The process manager is a REST service able to execute asynchronous operations. These operations are built through the implementation of IProcessTask interface. IProcessTask is a callable object so it can be executed as an independent thread using Java thread pools.
The main motivation for having this component is to have a standarized framework to implement process-oriented tasks that can take seconds, minutes, or hours to finish.
The diagrams below illustrate the concepts involved and the high level architecture of the service:
Concepts
HL Architecture
Architecture decisions
- Scalability through asynchronous operations and thread pools to isolate executions.
- Docker container to be platform-agnostic and to provide vertical scalability.
- Authentication based on AWS Cognito. Ready to be deployed through an API gateway.
- IoC to avoid direct dependencies between internal components/classes.
- Repositories to perform data operations.
- Spring Boot with embedded tomcat to be deployed as Micro Service.

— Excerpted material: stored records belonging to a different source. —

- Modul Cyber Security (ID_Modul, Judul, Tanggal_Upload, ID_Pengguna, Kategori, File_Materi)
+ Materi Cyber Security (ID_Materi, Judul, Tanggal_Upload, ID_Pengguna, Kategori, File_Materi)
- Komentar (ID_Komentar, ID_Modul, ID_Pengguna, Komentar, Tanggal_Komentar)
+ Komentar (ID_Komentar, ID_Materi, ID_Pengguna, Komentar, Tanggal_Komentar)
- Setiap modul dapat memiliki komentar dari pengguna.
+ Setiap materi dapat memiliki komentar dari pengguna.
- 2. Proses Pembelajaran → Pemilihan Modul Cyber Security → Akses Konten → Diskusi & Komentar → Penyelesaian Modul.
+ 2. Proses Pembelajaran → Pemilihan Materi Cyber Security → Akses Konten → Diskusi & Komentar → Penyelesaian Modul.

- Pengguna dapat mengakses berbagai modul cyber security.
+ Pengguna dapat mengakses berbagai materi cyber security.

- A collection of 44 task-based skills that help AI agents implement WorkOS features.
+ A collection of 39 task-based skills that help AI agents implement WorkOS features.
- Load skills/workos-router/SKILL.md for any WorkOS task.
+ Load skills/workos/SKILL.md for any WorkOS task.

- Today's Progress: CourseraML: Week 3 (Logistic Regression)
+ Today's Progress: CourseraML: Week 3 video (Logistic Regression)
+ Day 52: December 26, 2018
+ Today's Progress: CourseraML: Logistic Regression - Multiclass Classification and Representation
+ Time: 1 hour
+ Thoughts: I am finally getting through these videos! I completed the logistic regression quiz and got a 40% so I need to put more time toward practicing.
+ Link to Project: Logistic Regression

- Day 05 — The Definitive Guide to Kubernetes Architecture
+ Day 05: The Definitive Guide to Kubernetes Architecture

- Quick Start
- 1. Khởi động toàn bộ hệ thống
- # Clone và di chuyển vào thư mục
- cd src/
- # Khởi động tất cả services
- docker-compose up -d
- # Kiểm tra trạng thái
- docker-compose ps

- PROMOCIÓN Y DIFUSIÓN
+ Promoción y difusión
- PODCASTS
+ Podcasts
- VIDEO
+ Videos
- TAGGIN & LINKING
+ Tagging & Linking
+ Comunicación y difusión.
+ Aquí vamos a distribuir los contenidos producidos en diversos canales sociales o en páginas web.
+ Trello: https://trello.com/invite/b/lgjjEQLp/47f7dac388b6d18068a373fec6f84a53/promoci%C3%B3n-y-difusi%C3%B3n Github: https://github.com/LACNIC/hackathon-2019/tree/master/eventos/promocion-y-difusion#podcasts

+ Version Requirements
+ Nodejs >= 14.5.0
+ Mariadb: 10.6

- Logging capability through slf4j.
Use case: Data Loader
Context: This is a process able to load data points saved in excel files into mongodb collections. Files can be hosted on Amazon S3. The process should load files based on specific definitions, rules, validations, and required data transformations. These definitions are configured through DataLoadDefinition objects.
DataLoadDefinition: Provides a way of defining the structure of a specific file and the rules to be applied during the process of loading data.
Example below:
{
"definitionCode" : NumberInt(22),
"columns" : [
{
"source" : "Local Employee ID",
"to" : "fileNumber",
"type" : "Integer"
},
{
"source" : "Location",
"to" : "companyLocationCode",
"type" : "String",
"mappings" : [
{
"value" : "ORD2",
"mappingValue" : NumberInt(231)
}
]
},
{
"source" : "Job Code (Label)",
"to" : "jobPositionDescription",
"type" : "String",
"generatedAttributes" : [
{
"attribute" : "jobPositionCode",
"mappings" : [
{
"value" : "201 - Utility Worker",
"mappingValue" : NumberInt(22)
},
{
"value" : "245 - Food Service Employee",
"mappingValue" : NumberInt(223)
},
{
"value" : "252 - Airline Bev And Equip Assemble",
"mappingValue" : NumberInt(222)
}
]
}
]
},
{
"source" : "First Name",
"to" : "payrollName",
"type" : "String",
"concatWith" : [
"Middle Name",
"Last Name"
]
},
{
"source" : "Hire/Rehire Date",
"to" : "hireDate",
"type" : "Date"
},
{
"source" : "Termination Date",
"to" : "terminationDate",
"type" : "Date"
},
{
"source" : "Sub Event",
"to" : "reasonCode",
"type" : "String"
},
{
"source" : "Gender",
"to" : "gender",
"type" : "String"
}
],
"type" : "FILE_XLS"
}
DataLoadExecution: its main goal is to provide details about the load to be performed. Information like the source file and the load definition to apply are defined through this entity. A data load execution with status “Created” represents a load that is ready to be executed. DataLoadExecution is updated during the process to keep up to date information in terms of status and logging.
Example below:
{
"loadId" : NumberInt(130),
"definitionCode" : NumberInt(22),
"dataFileName" : "https://xxxxxxxxxx.s3-us-west-2.amazonaws.com/22/data.xls",
"collection" : "customerData",
"loadLog" : "",
"status" : "Finished",
"userEmail" : "[email protected]",
"loadAt" : ISODate("2020-03-20T03:11:05.064+0000"),
"finishedAt" : ISODate("2020-03-20T03:11:24.993+0000"),
}
Execution
To start a new data load:
- PUT CALL to http://HOST/loadData/LOAD_ID/
- LOAD_ID is the unique identifier of the DataLoadExecution object to use.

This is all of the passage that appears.